• **AVAILABLE DATA**
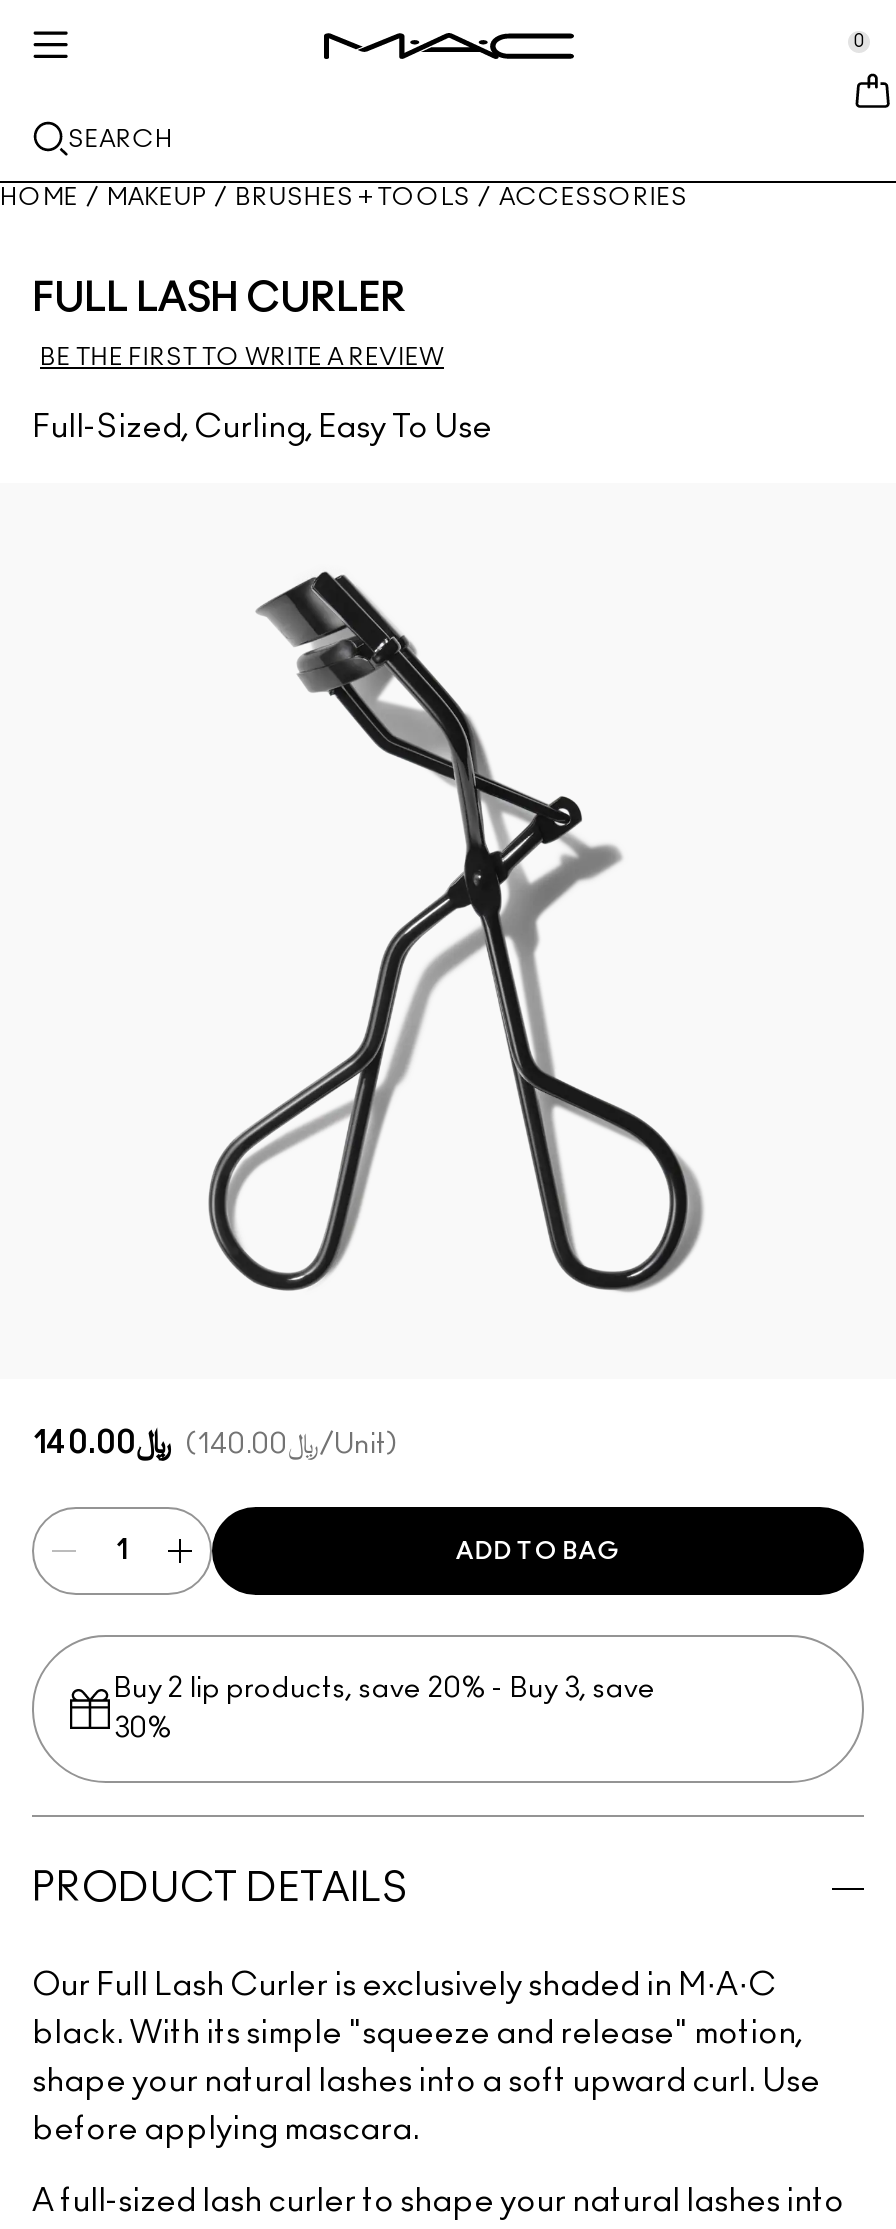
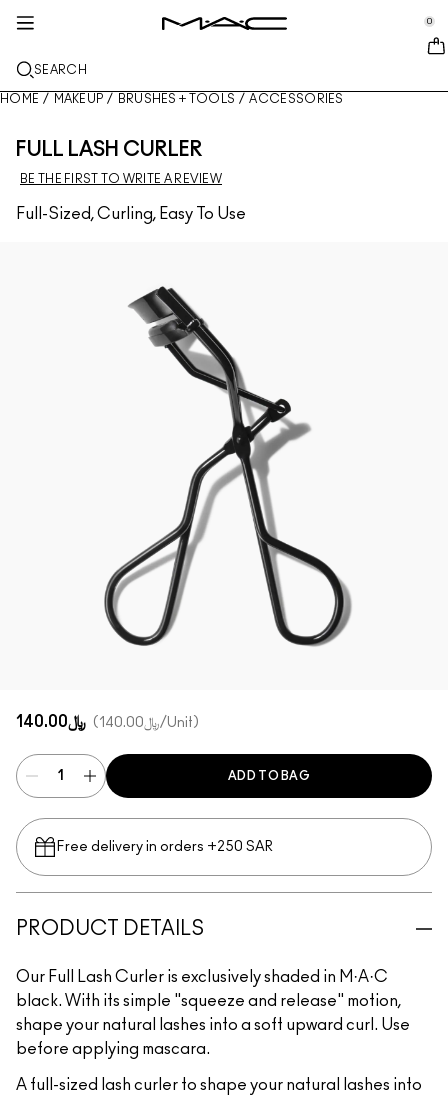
- Buy 2 lip products, save 20% - Buy 3, save
- 30%
+ Free delivery in orders +250 SAR
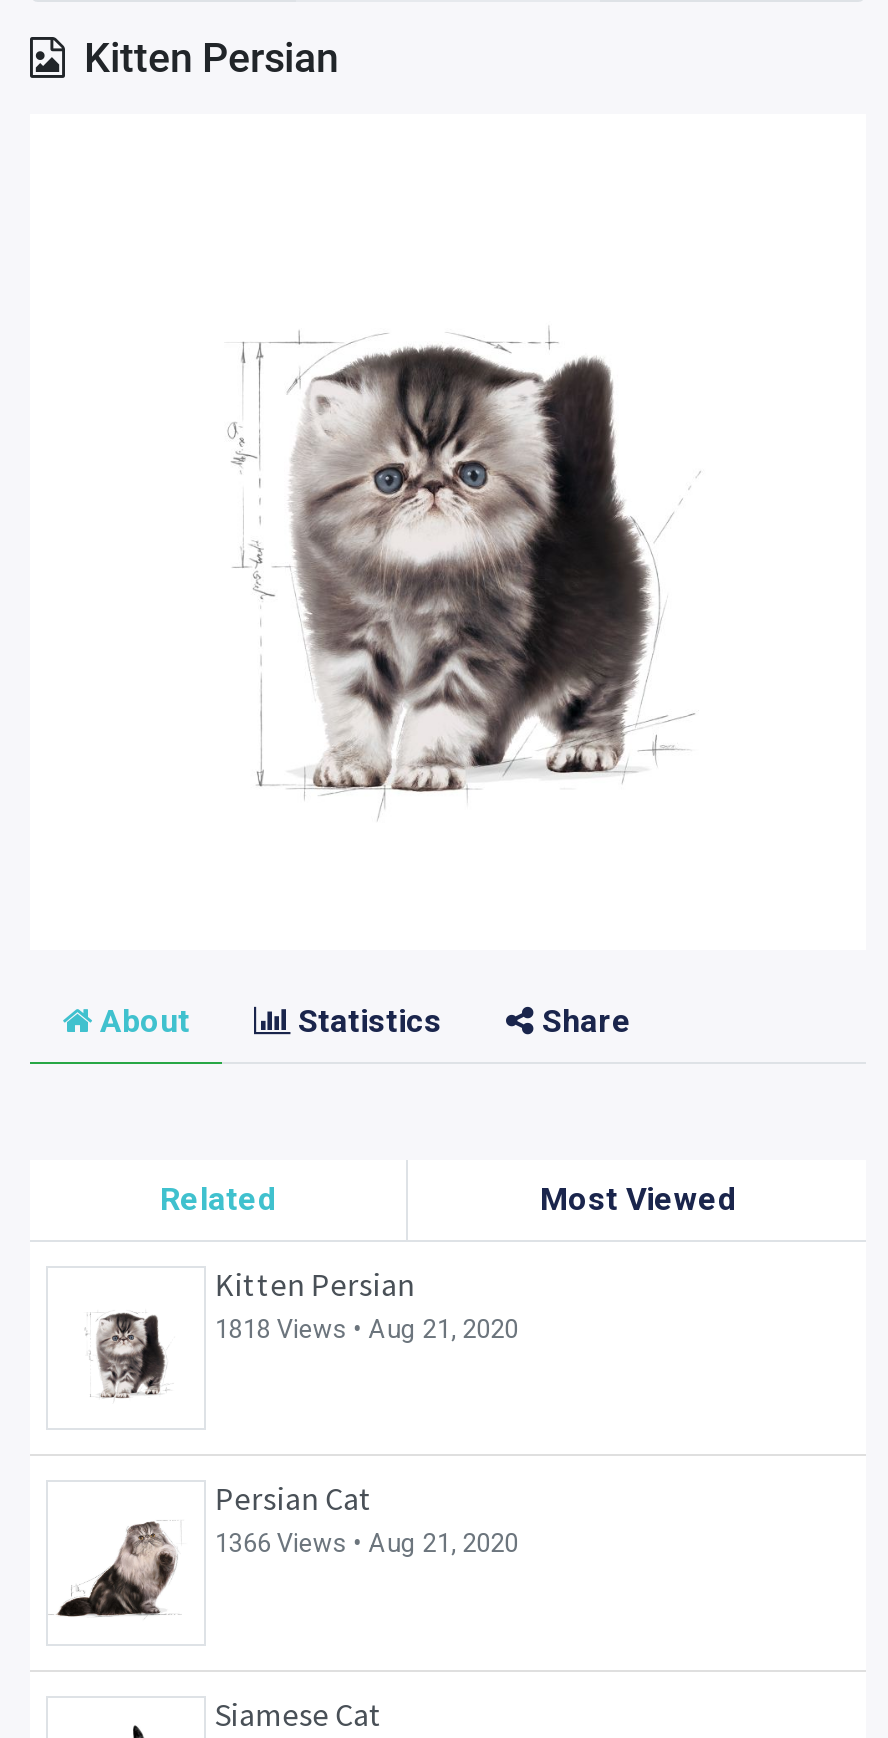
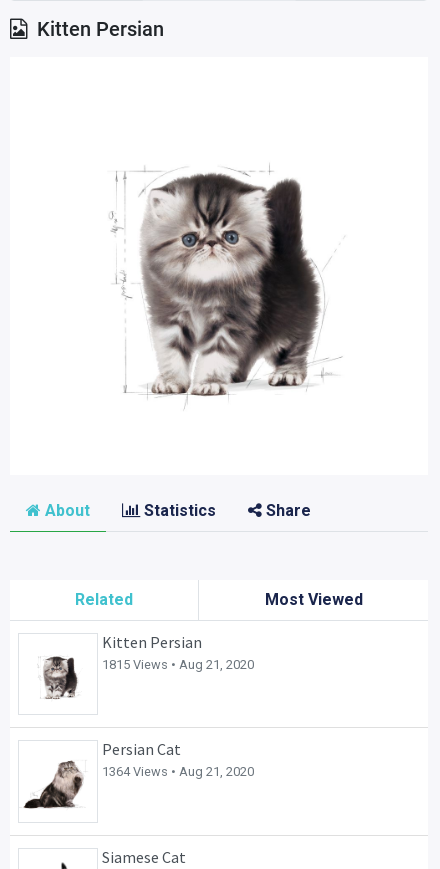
- 1818 Views • Aug 21, 2020
+ 1815 Views • Aug 21, 2020

- 1366 Views • Aug 21, 2020
+ 1364 Views • Aug 21, 2020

• **WHAT YOU WILL DO**
Could you print all of the entries above exactly as written, minus the pictures?

• **REPLY TO THE TASK**
- Buy 2 lip products, save 20% - Buy 3, save
- 30%
+ Free delivery in orders +250 SAR
- 1818 Views • Aug 21, 2020
+ 1815 Views • Aug 21, 2020

- 1366 Views • Aug 21, 2020
+ 1364 Views • Aug 21, 2020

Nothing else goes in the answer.